A trip to Sardinia is always tough for Montella, who’s only won once in Sardinia, but some key absences make his job even tougher.

ACF Fiorentina v Parma Calcio - Serie A
Going to need a huge effort from this man.
Photo by Gabriele Maltinti/Getty Images

With a full week to put a simultaneously frustrating and impressive 1-1 draw with Parma behind them, Fiorentina travel to Sardinia to take on high-flying Cagliari. In their 80 meetings—the first was a Coppa Italia clash in 1964—the Viola hold a W34 D22 L24 record. Over their past 10 meetings in Serie A, though, it’s a much more even W4 D2 L4, including 3 straight without a win. In this fixture last year, the Gigliati slumped to a 2-1 defeat behind a dire defensive performance that not even a Federico Chiesa goal could rescue.

The referee for this one is 36-year-old Federico La Penna of Rome. In 6 Serie A matches this year, he’s handed out 28 yellow cards, 3 red cards, and 5 penalties; that this counts as an almost restrained record speaks volumes about the quality of officiating in Serie A. This will be the first Viola match he’s ever handled, although he’s been scheduled for one previously: it was on the 2018 trip to Udinese which resulted in a postponement after Davide Astori’s death.

The match will be played on Sunday, November 10 2019, at 11:30 AM GMT/6:30 AM EST at the Sardegna Arena in Cagliari. The forecast calls for a lovely autumn day that should be perfect for a game of soccer, featuring a stiff breeze and some light rain. Perfect conditions, in short.
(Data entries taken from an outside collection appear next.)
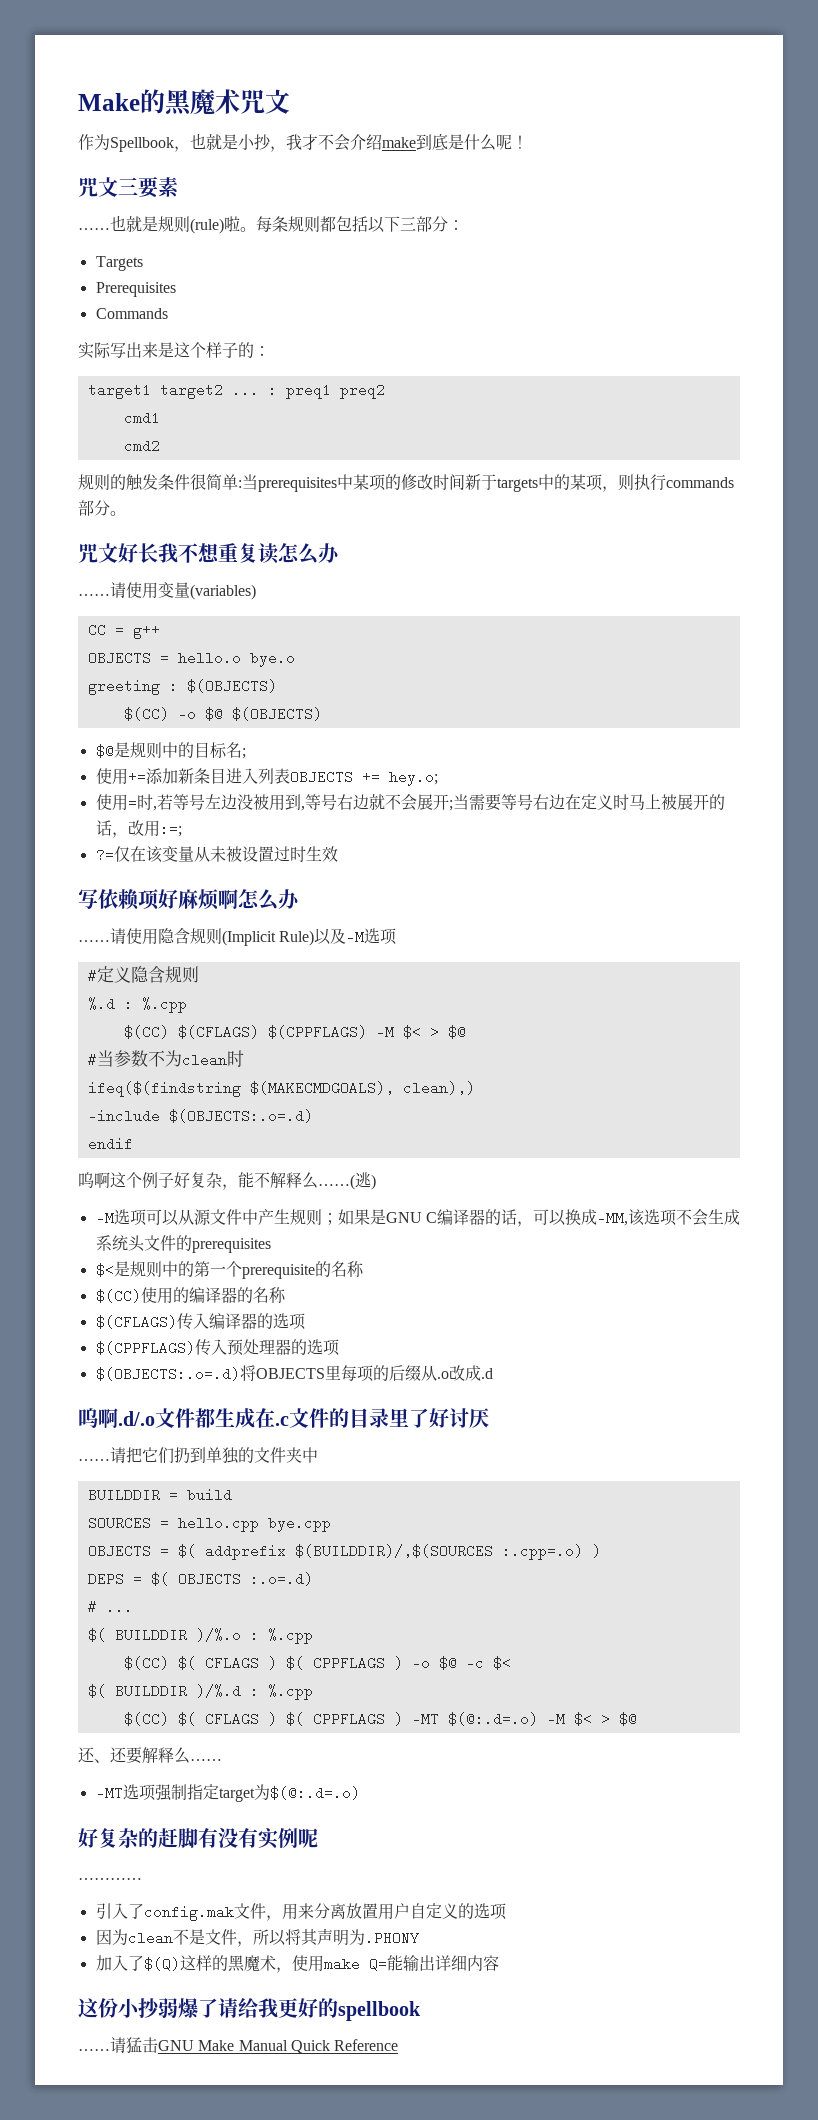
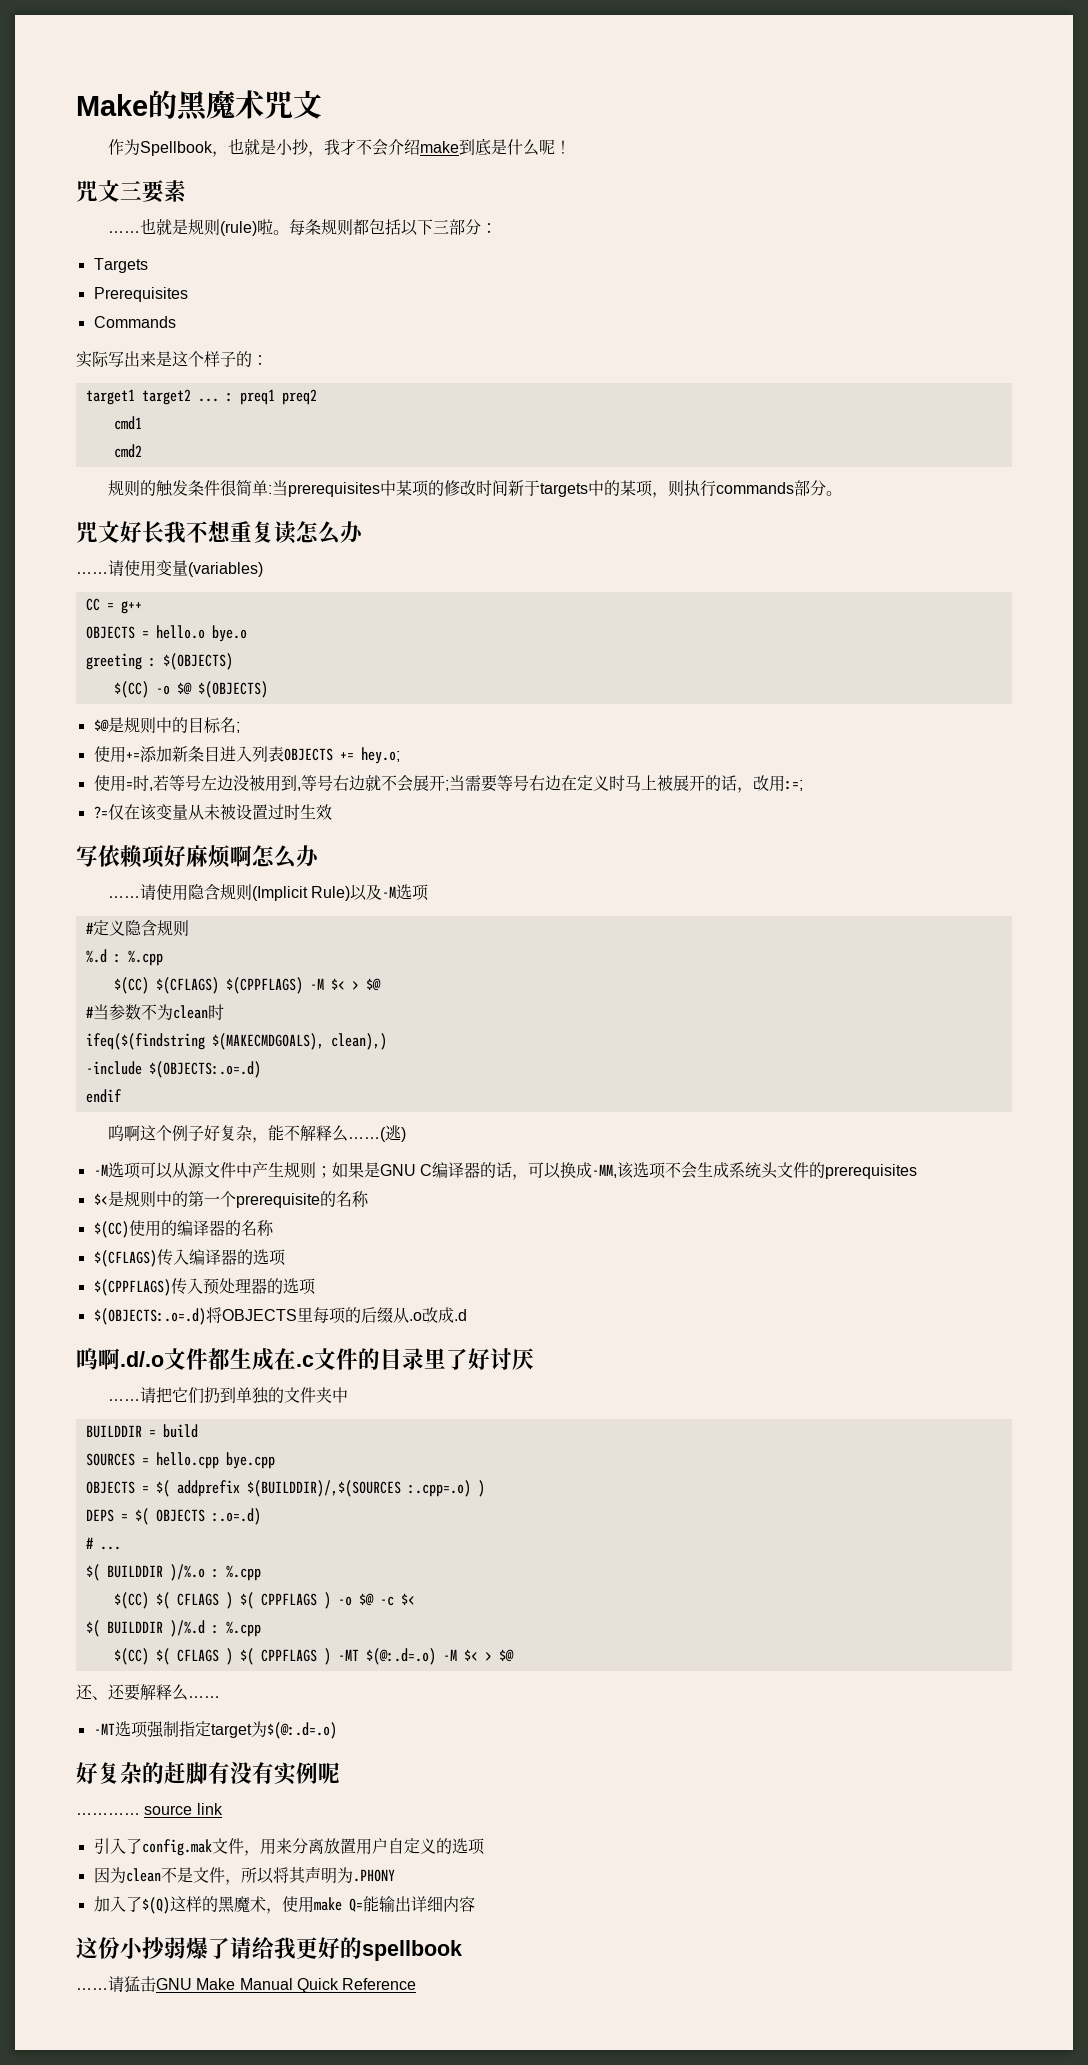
(142, 1879) none -> [144,1803,223,1815] source link

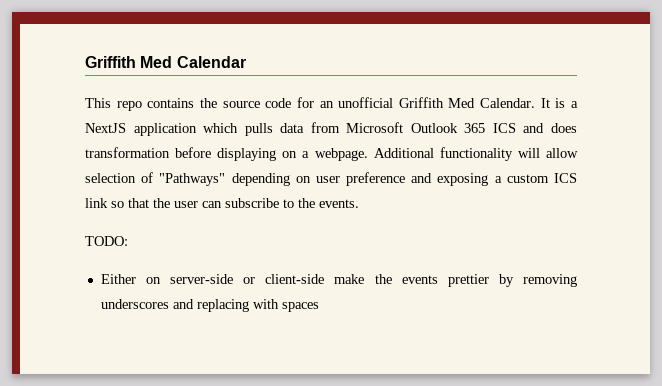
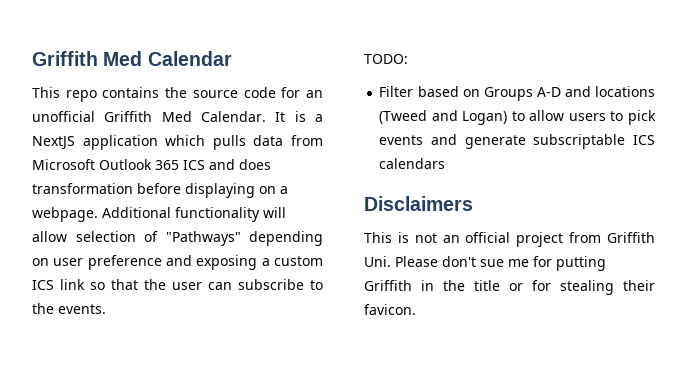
[100,274,578,287] [100,299,319,312] Either on server-side or client-side make the events prettier by removing underscores and replacing with spaces -> [379,86,655,101] [379,110,656,125] [379,134,655,149] [379,158,446,169] [364,196,473,211] [364,232,655,247] [364,256,606,271] [364,280,655,295] [364,304,416,315] Filter based on Groups A-D and locations (Tweed and Logan) to allow users to pick events and generate subscriptable ICS calendars // Disclaimers // This is not an official project from Griffith Uni. Please don't sue me for putting Griffith in the title or for stealing their favicon.

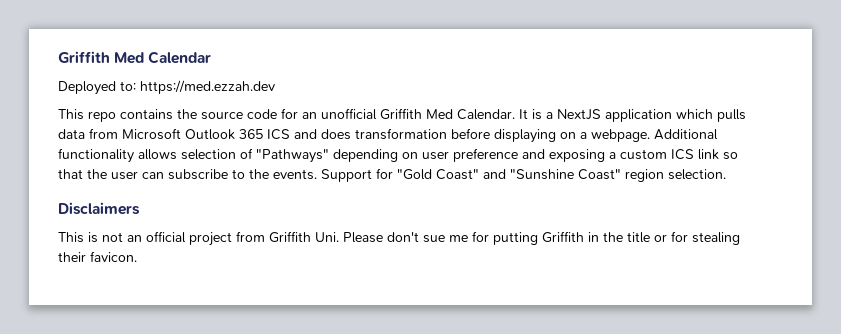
(232, 58) none -> [58,80,275,95] // Deployed to: https://med.ezzah.dev
[263,207,286,218] [32,231,67,242] will allow -> [138,149,177,160] allows
[364,54,408,64] [379,86,655,101] [379,110,656,125] [379,134,655,149] [379,158,446,169] // TODO: // Filter based on Groups A-D and locations (Tweed and Logan) to allow users to pick events and generate subscriptable ICS calendars -> [321,168,726,182] Support for "Gold Coast" and "Sunshine Coast" region selection.

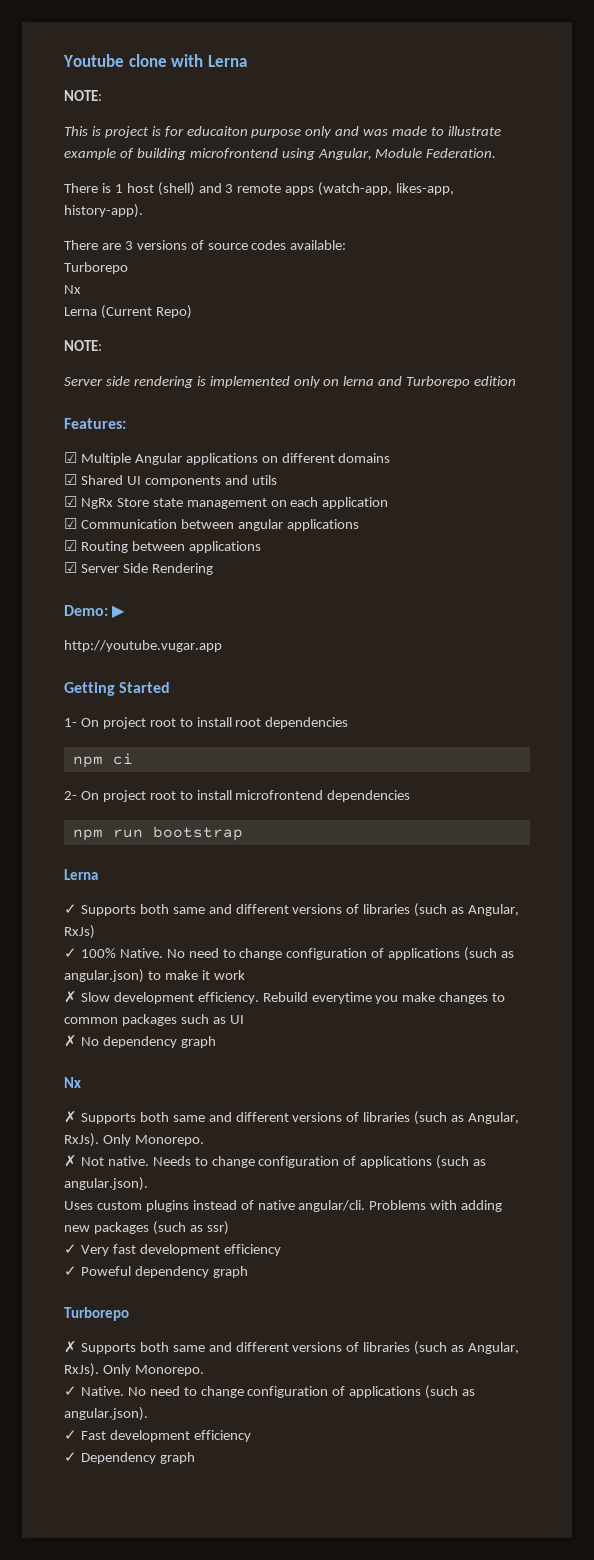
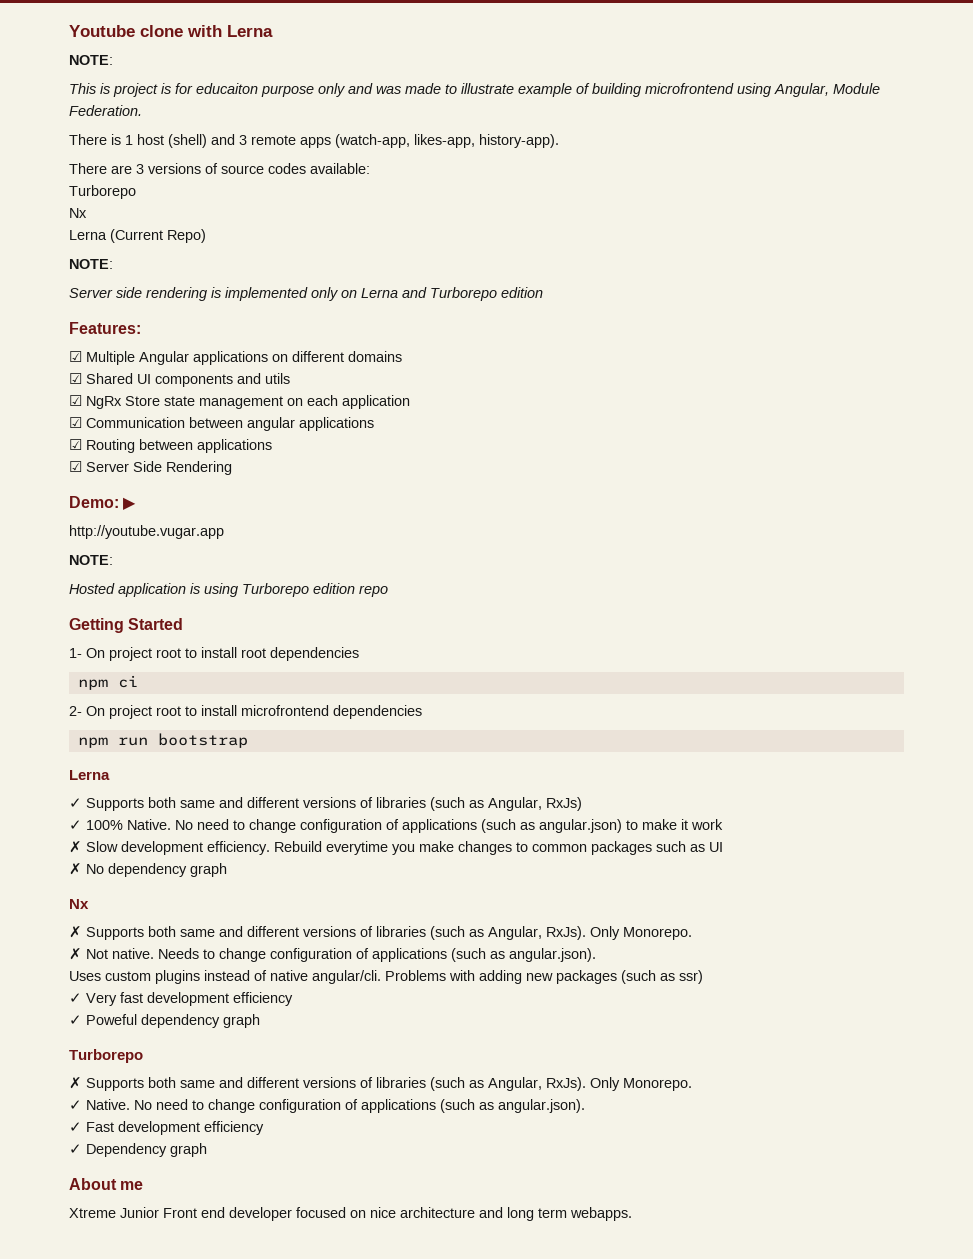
[343,376,375,386] lerna -> [361,288,398,298] Lerna
(222, 646) none -> [69,555,113,565] [69,583,388,597] // NOTE: // Hosted application is using Turborepo edition repo
(195, 1458) none -> [69,1178,144,1190] [69,1207,632,1221] // About me // Xtreme Junior Front end developer focused on nice architecture and long term webapps.

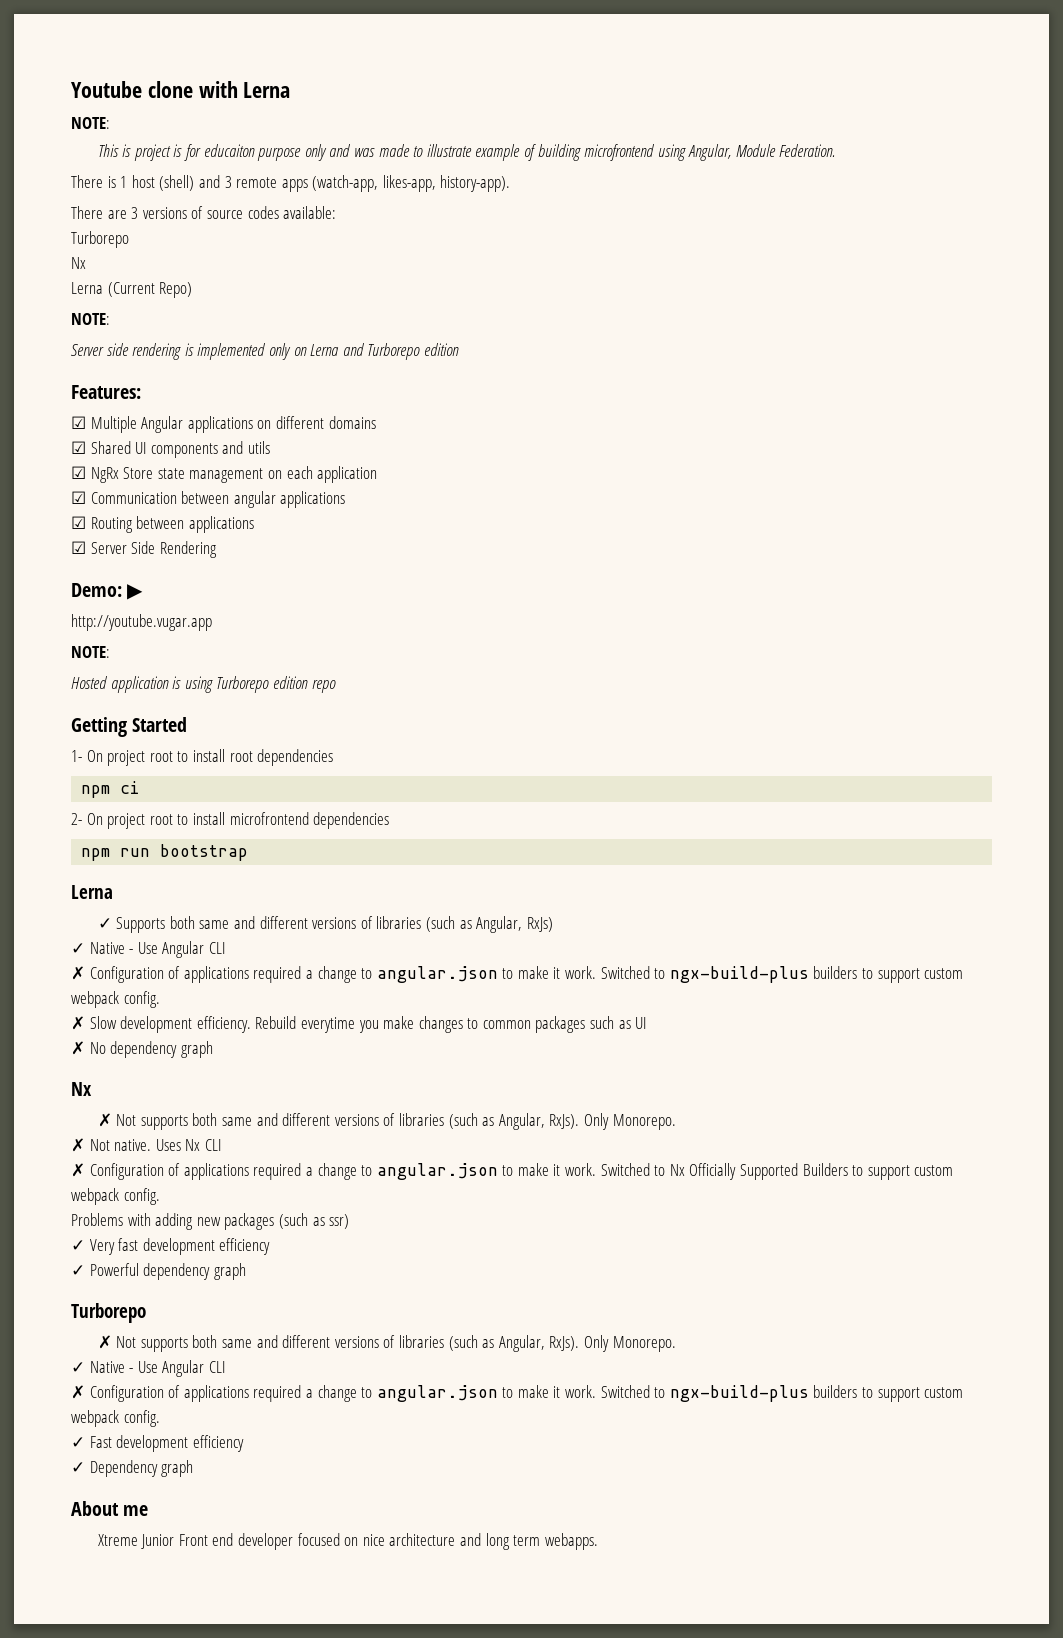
[86,819,723,833] 100% Native. No need to change configuration of applications (such as angular.json) to make it work -> [89,941,225,958] [71,966,964,983] [71,991,160,1008] Native - Use Angular CLI // ✗ Configuration of applications required a change to angular.json to make it work. Switched to ngx-build-plus builders to support custom webpack config.
[86,927,144,940] Supports -> [116,1114,188,1130] Not supports
[158,948,596,962] [69,970,381,984] Needs to change configuration of applications (such as angular.json). // Uses custom plugins instead of native angular/cli. -> [155,1139,221,1151] [71,1163,954,1180] [71,1188,160,1205] Uses Nx CLI // ✗ Configuration of applications required a change to angular.json to make it work. Switched to Nx Officially Supported Builders to support custom webpack config. //
[86,1014,137,1025] Poweful -> [89,1263,139,1276] Powerful
[86,1078,144,1091] Supports -> [116,1336,188,1352] Not supports
[86,1099,585,1113] Native. No need to change configuration of applications (such as angular.json). -> [89,1360,225,1377] [71,1385,964,1402] [71,1410,160,1427] Native - Use Angular CLI // ✗ Configuration of applications required a change to angular.json to make it work. Switched to ngx-build-plus builders to support custom webpack config.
It’s a good time to be a fan of Sardinia’s biggest club, as the Isolani are sitting pretty in 6th place with 21 points in the final Europa League spot. Over their past 5 matches, they’ve piled up 11 points and they’re on a 9-match unbeaten run, including wins at Napoli and Atalanta. Powered by the third-best defensive record in Serie A, this team looks built to collect some serious results from a long, arduous season rather than a flash in the pan.

Manager Rolando Maran has fully stamped his brand of ruthless shithousery on this squad. You know what to expect from his teams: a 4-3-1-2 formation that sits very deep, a tough and disciplined group of players who defend as a unit, strikers who pull wide into the channels to chase myriad long passes, and a steady diet of chances created on the break and via set pieces. With CB Luca Cepitelli (heel) and AM Valter Birsa (foot) absent, we can expect to see Ragnar Klavan at the back and, of course, Viola loanee Giovanni Simeone up top.

The danger men are João Pedro, whose 5 goals lead the team this term and who has a knack for popping up in areas you really don’t want him in; Radja Nainggolan, who can still belt a long shot of unholy beauty; and of course Cholito, who’s going to run the channels like a man possessed. CM Nahitan Nández has been of Serie A’s breakout performers this season, an iron-lunged runner and disciplined defender who’s also got the ability to start attacks with excellent passing, so keep an eye on him as well.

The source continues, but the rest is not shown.